Un seul test sanguin permettra-t-il bientôt de détecter de nombreux cancers, même sans symptôme?

Un seul test sanguin permettra-t-il bientôt de détecter de nombreux cancers, même sans symptôme?
AFP / L. Robayo

Vous vous souvenez peut-être d’Elizabeth Holmes. Cette Américaine avait créé une start-up qui promettait de révolutionner les tests sanguins avec sa start-up Theranos. Au plus fort, son entreprise était valorisée à près de 10 milliards de dollars. Problème, en 2015, le Wall Street Journal avait révélé que sa start-up n’était qu’un immense pot aux roses et que la fabuleuse machine promise par Theranos n’a jamais fonctionné. En janvier dernier, Elizabeth Holmes a d’ailleurs été reconnue coupable d’escroquerie envers des investisseurs qui ont été bernés par sa start-up.
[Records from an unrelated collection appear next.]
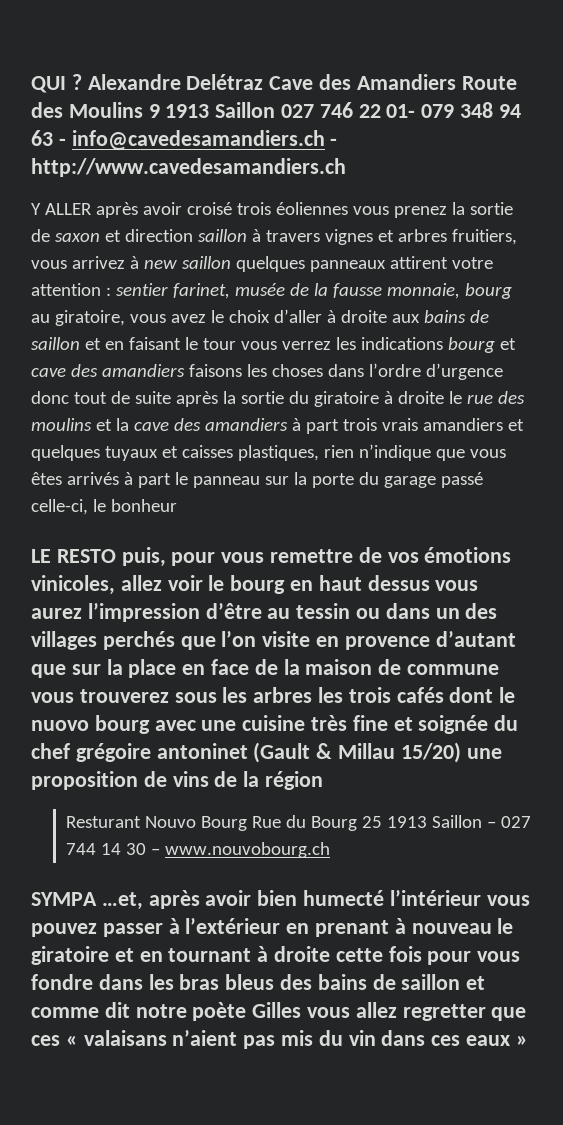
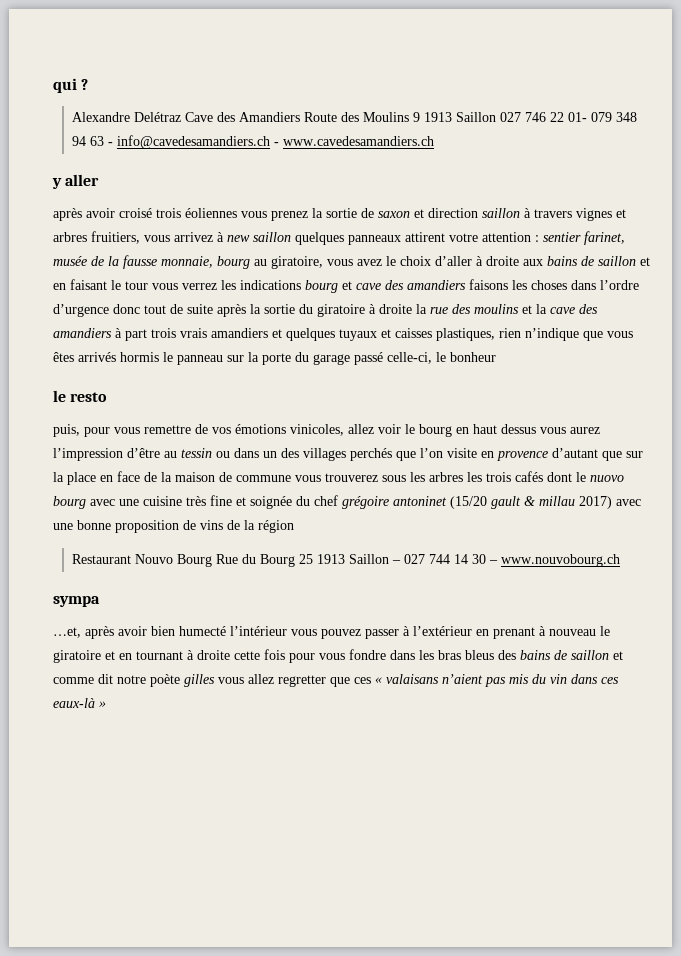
- QUI ? Alexandre Delétraz Cave des Amandiers Route des Moulins 9 1913 Saillon 027 746 22 01- 079 348 94 63 - info@cavedesamandiers.ch - http://www.cavedesamandiers.ch
- Y ALLER après avoir croisé trois éoliennes vous prenez la sortie de saxon et direction saillon à travers vignes et arbres fruitiers, vous arrivez à new saillon quelques panneaux attirent votre attention :
+ qui ?
+ Alexandre Delétraz Cave des Amandiers Route des Moulins 9 1913 Saillon 027 746 22 01- 079 348 94 63 - info@cavedesamandiers.ch - www.cavedesamandiers.ch
+ y aller
+ après avoir croisé trois éoliennes vous prenez la sortie de saxon et direction saillon à travers vignes et arbres fruitiers, vous arrivez à new saillon quelques panneaux attirent votre attention :
- sentier farinet, musée de la fausse monnaie, bourg au giratoire, vous avez le choix d’aller à droite aux bains de saillon et en faisant le tour vous verrez les indications bourg et cave des amandiers faisons les choses dans l’ordre d’urgence donc tout de suite après la sortie du giratoire à droite le rue des moulins et la cave des amandiers à part trois vrais amandiers et quelques tuyaux et caisses plastiques, rien n’indique que vous êtes arrivés à part le panneau sur la porte du garage passé celle-ci, le bonheur
+ sentier farinet, musée de la fausse monnaie, bourg au giratoire, vous avez le choix d’aller à droite aux bains de saillon et en faisant le tour vous verrez les indications bourg et cave des amandiers faisons les choses dans l’ordre d’urgence donc tout de suite après la sortie du giratoire à droite la rue des moulins et la cave des amandiers à part trois vrais amandiers et quelques tuyaux et caisses plastiques, rien n’indique que vous êtes arrivés hormis le panneau sur la porte du garage passé celle-ci, le bonheur
- LE RESTO puis, pour vous remettre de vos émotions vinicoles, allez voir le bourg en haut dessus vous aurez l’impression d’être au tessin ou dans un des villages perchés que l’on visite en provence d’autant que sur la place en face de la maison de commune vous trouverez sous les arbres les trois cafés dont le nuovo bourg avec une cuisine très fine et soignée du chef grégoire antoninet (Gault & Millau 15/20) une proposition de vins de la région
+ le resto
+ puis, pour vous remettre de vos émotions vinicoles, allez voir le bourg en haut dessus vous aurez l’impression d’être au tessin ou dans un des villages perchés que l’on visite en provence d’autant que sur la place en face de la maison de commune vous trouverez sous les arbres les trois cafés dont le nuovo bourg avec une cuisine très fine et soignée du chef grégoire antoninet (15/20 gault & millau 2017) avec une bonne proposition de vins de la région
- Resturant Nouvo Bourg Rue du Bourg 25 1913 Saillon – 027 744 14 30 – www.nouvobourg.ch
+ Restaurant Nouvo Bourg Rue du Bourg 25 1913 Saillon – 027 744 14 30 – www.nouvobourg.ch
- SYMPA …et, après avoir bien humecté l’intérieur vous pouvez passer à l’extérieur en prenant à nouveau le giratoire et en tournant à droite cette fois pour vous fondre dans les bras bleus des bains de saillon et comme dit notre poète Gilles vous allez regretter que ces « valaisans n’aient pas mis du vin dans ces eaux »
+ sympa
+ …et, après avoir bien humecté l’intérieur vous pouvez passer à l’extérieur en prenant à nouveau le giratoire et en tournant à droite cette fois pour vous fondre dans les bras bleus des bains de saillon et comme dit notre poète gilles vous allez regretter que ces « valaisans n’aient pas mis du vin dans ces eaux-là »

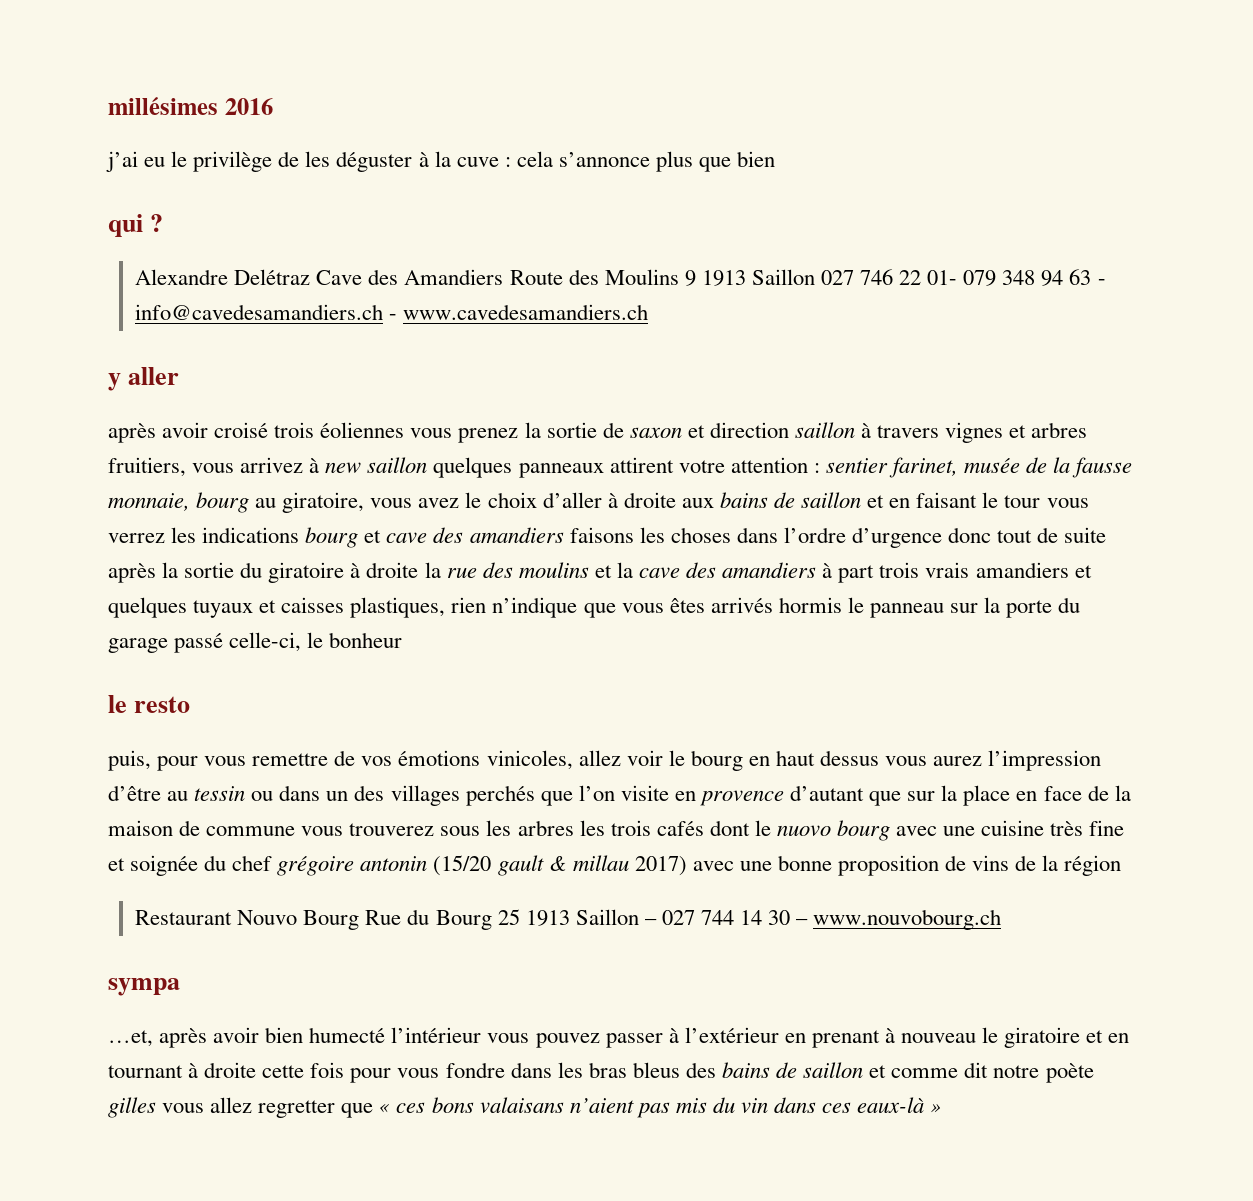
+ millésimes 2016
+ j’ai eu le privilège de les déguster à la cuve : cela s’annonce plus que bien
- puis, pour vous remettre de vos émotions vinicoles, allez voir le bourg en haut dessus vous aurez l’impression d’être au tessin ou dans un des villages perchés que l’on visite en provence d’autant que sur la place en face de la maison de commune vous trouverez sous les arbres les trois cafés dont le nuovo bourg avec une cuisine très fine et soignée du chef grégoire antoninet (15/20 gault & millau 2017) avec une bonne proposition de vins de la région
+ puis, pour vous remettre de vos émotions vinicoles, allez voir le bourg en haut dessus vous aurez l’impression d’être au tessin ou dans un des villages perchés que l’on visite en provence d’autant que sur la place en face de la maison de commune vous trouverez sous les arbres les trois cafés dont le nuovo bourg avec une cuisine très fine et soignée du chef grégoire antonin (15/20 gault & millau 2017) avec une bonne proposition de vins de la région
- …et, après avoir bien humecté l’intérieur vous pouvez passer à l’extérieur en prenant à nouveau le giratoire et en tournant à droite cette fois pour vous fondre dans les bras bleus des bains de saillon et comme dit notre poète gilles vous allez regretter que ces « valaisans n’aient pas mis du vin dans ces eaux-là »
+ …et, après avoir bien humecté l’intérieur vous pouvez passer à l’extérieur en prenant à nouveau le giratoire et en tournant à droite cette fois pour vous fondre dans les bras bleus des bains de saillon et comme dit notre poète gilles vous allez regretter que « ces bons valaisans n’aient pas mis du vin dans ces eaux-là »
Détecter le cancer le plus tôt possible

Aujourd’hui, c’est un autre test sanguin d’un nouveau genre qui fait parler de lui, pour la bonne cause cette fois. Comme le rapporte le Guardian, le test Galleri permettrait de détecter jusqu’à 50 cancers grâce à un simple échantillon sanguin. Pour réaliser cet exploit, le test part à la recherche de modifications chimiques dans des fragments d’ADN qui s’échappent des tumeurs et se trouvent dans le sang. De quoi détecter des cancers même chez les personnes qui n’ont pas de symptôme afin de commencer le traitement le plus tôt possible.

Pour tester l’efficacité de ce test, les données sanguines de 6.621 adultes âgés de plus de 50 ans et a priori en bonne santé ont été analysées. Sur ces 6.621 échantillons sanguins, 92 sont revenus positifs pour un potentiel cancer. Parmi ceux-ci, 35 cas de tumeurs ou de cancer du sang ont été confirmés par des analyses approfondies. Un test a même permis de détecter deux tumeurs chez une femme qui souffrait d’un cancer de l’endomètre et du sein. La plupart du temps, les cancers ont été détectés à un stade précoce, ce qui augmente fortement l’efficacité du traitement.

La localisation prédite

Les chercheurs fondent également beaucoup d’espoir dans ces tests car ils permettent aussi de prédire la localisation du cancer. D’après Deb Schrag, une docteure ayant participé à l’étude, il fallait généralement seulement trois mois après le test pour réaliser un bilan complet du cancer des patients. « Je pense que ce qui est excitant dans ce nouveau concept, c’est que beaucoup d’entre eux étaient des cancers pour lesquels nous n’avons aucun dépistage standard », se réjouit-elle également.

Si ces résultats sont positifs, les tests doivent encore être améliorés avant d’être commercialisés. Une nouvelle analyse étudiant les données de 165.000 personnes est prévue l’année prochaine en Grande-Bretagne.